Instructions for the task:
The answer must be an exact copy of the lines from the one containing "[140,153,502,172] 开发这个框架的目的是因为现有的一些框架 ->" through the final line of the material, both included, and nothing else.

Records for the task:
——
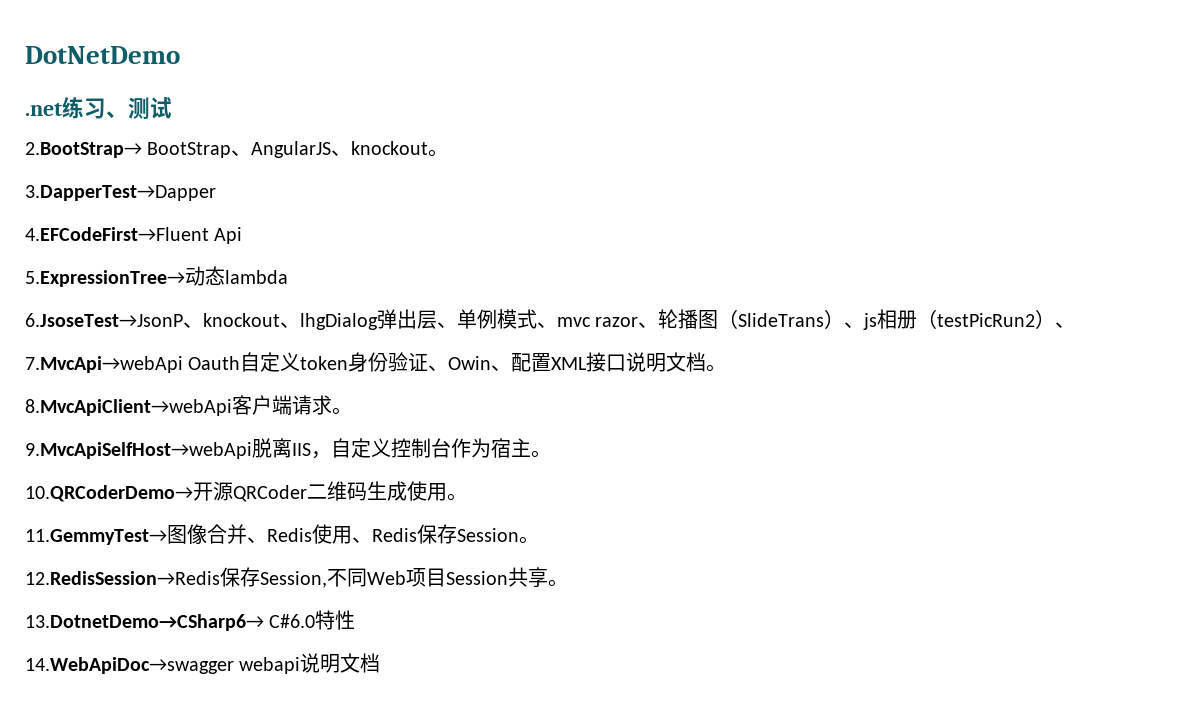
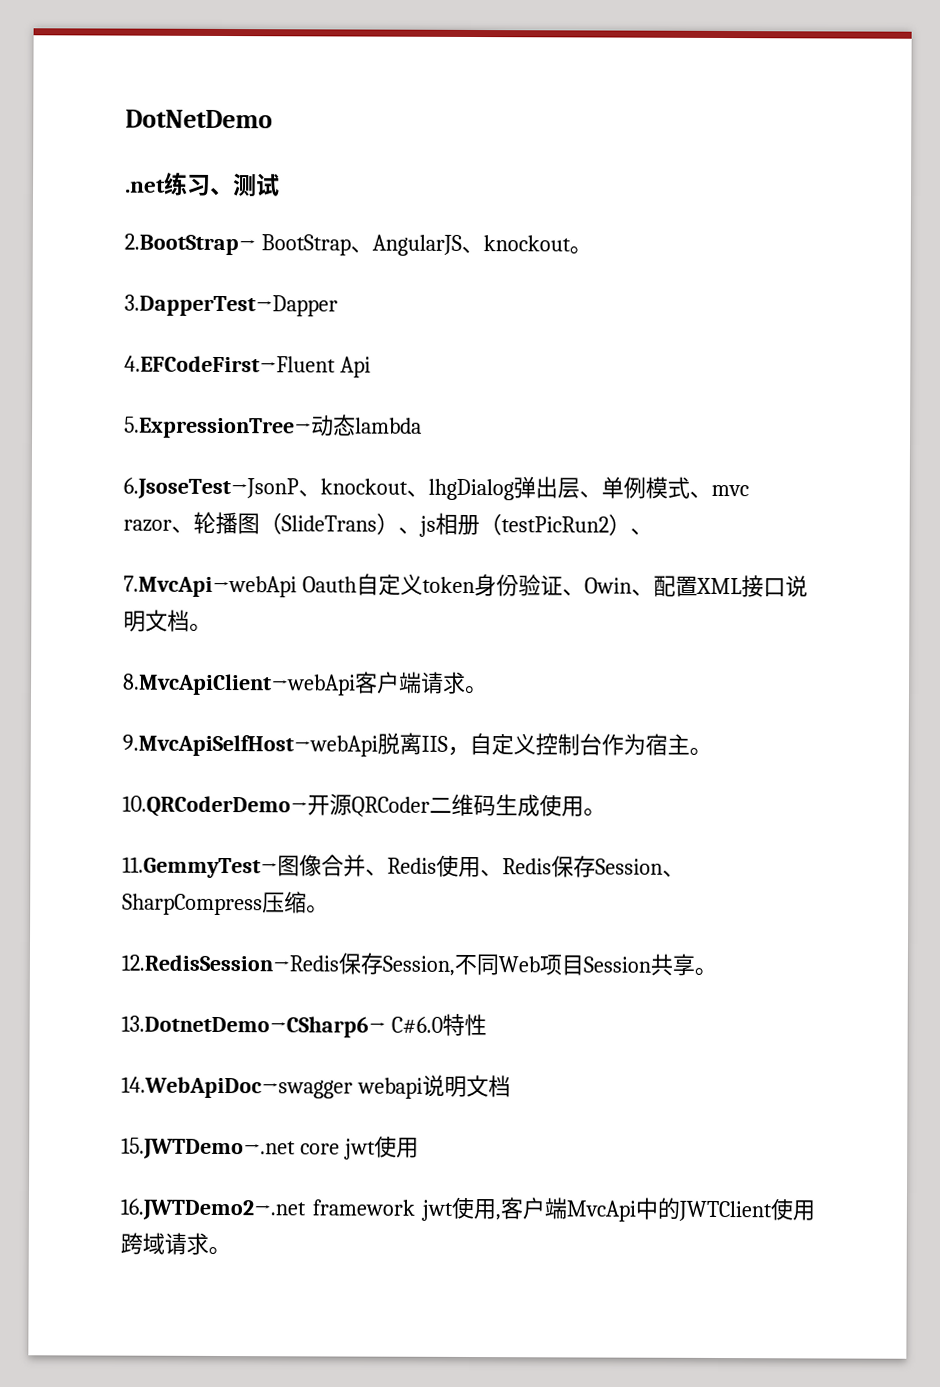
(519, 535) none -> [662,869,685,877] [122,891,307,916] 、SharpCompress压缩
(381, 663) none -> [121,1135,419,1160] [120,1196,815,1222] [120,1232,231,1256] // 15.JWTDemo→.net core jwt使用 // 16.JWTDemo2→.net framework jwt使用,客户端MvcApi中的JWTClient使用跨域请求。

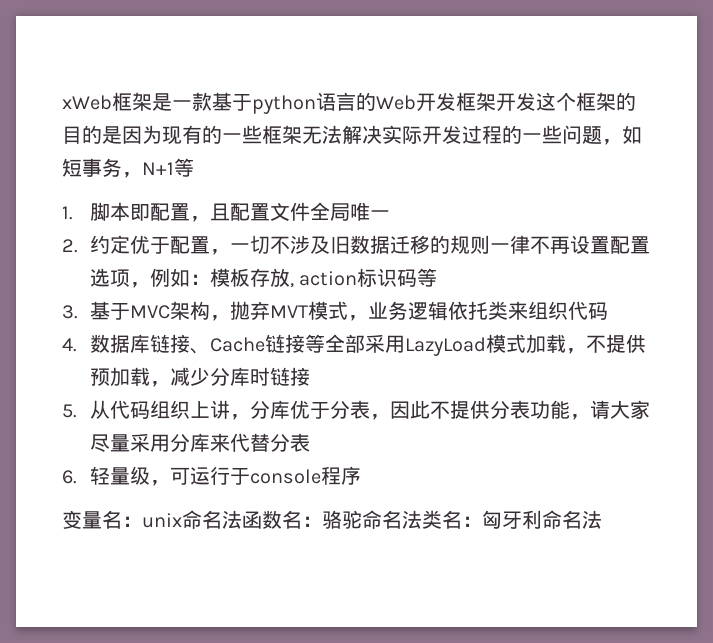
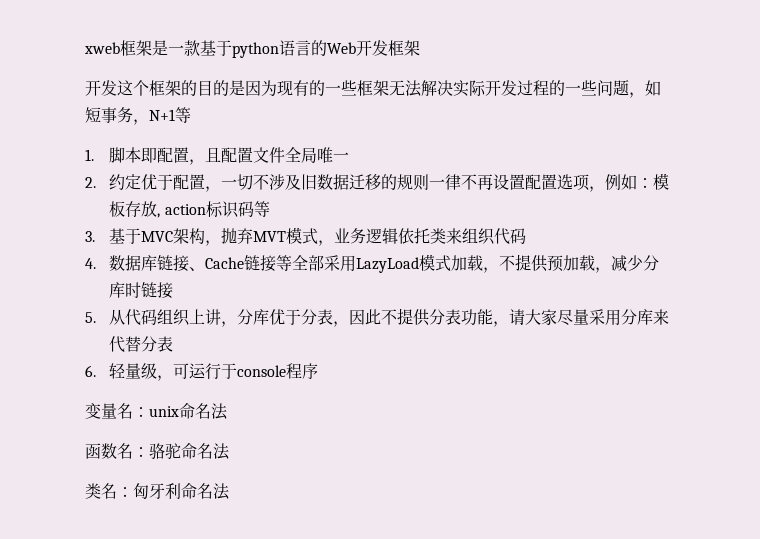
[62,95,112,110] xWeb -> [84,42,120,54] xweb
(496, 101) none -> (420, 48) //
(242, 519) none -> (228, 411) //
(422, 519) none -> (230, 451) //

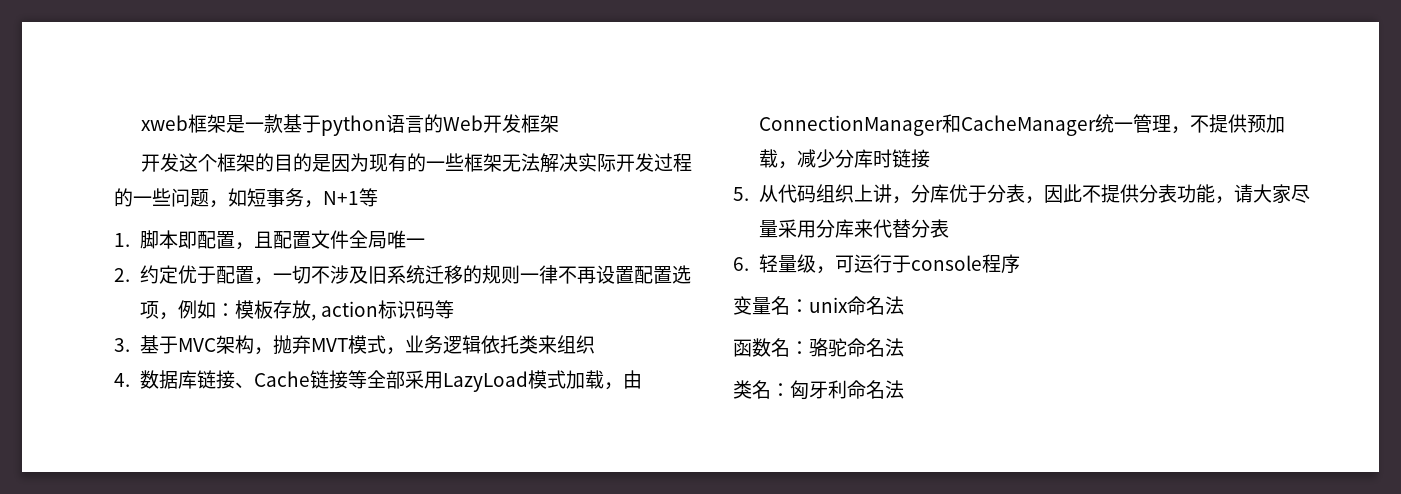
[317,174,350,190] 数据 -> [386,265,425,284] 系统
[494,228,527,245] 代码 -> (595, 344) none
(500, 270) none -> [622,370,642,389] [758,114,1190,136] 由ConnectionManager和CacheManager统一管理，

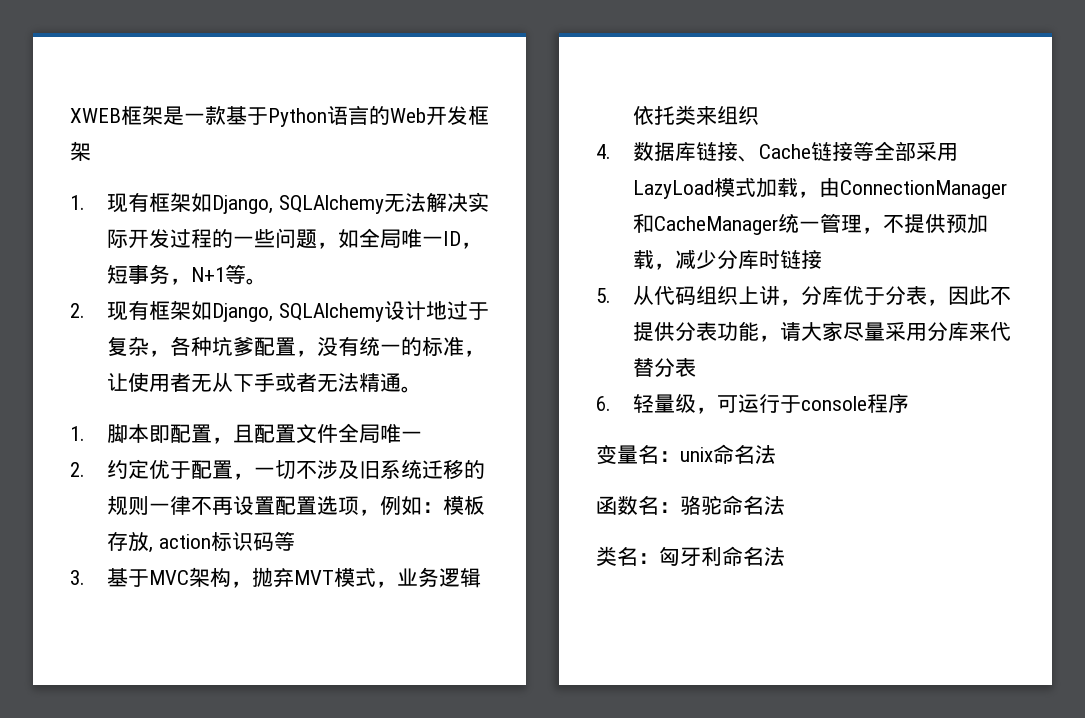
[140,115,188,131] xweb -> [70,108,121,123] XWEB
[320,115,386,136] python -> [268,108,327,127] Python
[140,153,502,172] 开发这个框架的目的是因为现有的一些框架 -> [70,192,384,214] 1.现有框架如Django, SQLAlchemy
(247, 197) none -> [359,228,483,249] 全局唯一ID，
(378, 197) none -> [246,278,268,285] [70,300,489,322] [107,336,486,357] [107,372,423,393] 。 // 2.现有框架如Django, SQLAlchemy设计地过于复杂，各种坑爹配置，没有统一的标准，让使用者无从下手或者无法精通。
——
Answer space:
[140,153,502,172] 开发这个框架的目的是因为现有的一些框架 -> [70,192,384,214] 1.现有框架如Django, SQLAlchemy
(247, 197) none -> [359,228,483,249] 全局唯一ID，
(378, 197) none -> [246,278,268,285] [70,300,489,322] [107,336,486,357] [107,372,423,393] 。 // 2.现有框架如Django, SQLAlchemy设计地过于复杂，各种坑爹配置，没有统一的标准，让使用者无从下手或者无法精通。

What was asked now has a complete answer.